Costa Rica’s colon has gained 1 percent this year, the most among 17 Latin American and Caribbean currencies tracked by Bloomberg, compared with a 2 percent drop for Guatemala’s quetzal, the hemisphere’s top performer in 2014. The colon was unchanged on Thursday at 534.3 per dollar.

A drop in oil prices that started in June last year has cut the state-owned oil refinery’s demand for dollars by $900 million annually, according to Jose Luis Arce, program director at Consejeros Economicos y Financieros SA in San Jose.

“Lower oil prices in the international market will reduce the oil bill between 30 to 40 percent,” Arce said via e-mail. “This is the main source of demand for foreign currency in the local exchange market.”

The currency gains cost Costa Rica’s private banks, which hold most of their capital in dollars, 6 billion colons in the first quarter, local trading firm Aldesa said in a statement.

Costa Rica’s central bank announced in January it would allow the currency to float against the dollar after decades of gradually reduced brakes on its volatility. It also announced a program to buy as much as $800 million through 2016.

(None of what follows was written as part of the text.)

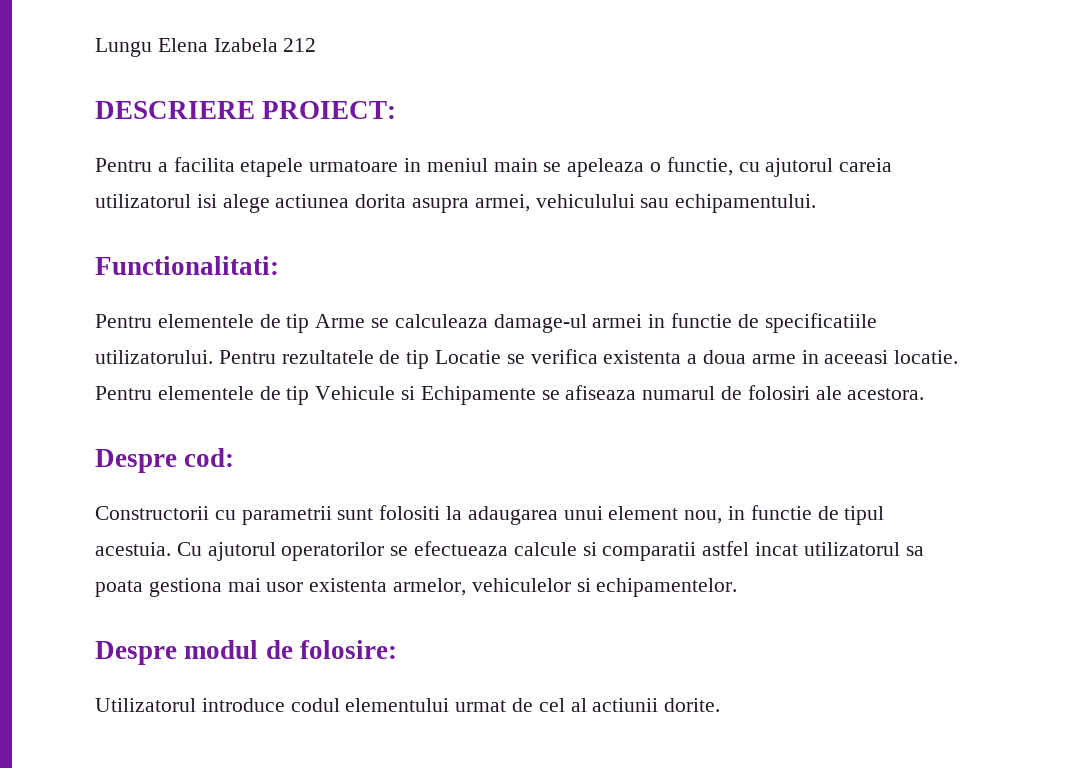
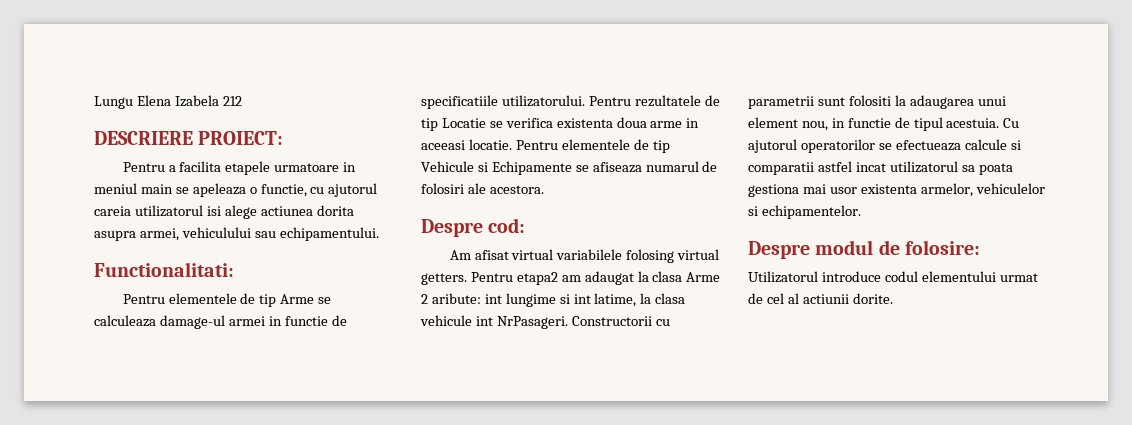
[687,354,698,364] a -> (613, 123) none
(235, 457) none -> [449,249,720,263] [421,271,721,285] [421,293,686,307] [420,315,568,329] Am afisat virtual variabilele folosing virtual getters. Pentru etapa2 am adaugat la clasa Arme 2 aribute: int lungime si int latime, la clasa vehicule int NrPasageri.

In a statement last week, the central bank said “the colon continues to strengthen” as financiers repatriate money held overseas, contributing to an influx of dollars in the $50 billion economy.

Costa Rica sold $1 billion in 30-year global bonds in March, a move which will contribute to further gains, according to Hernan Varela, chief strategist at Aldesa.

“Our expectation is that during this year the colon presents strong pressures toward appreciation due to the lower demand for dollars,” Varela said.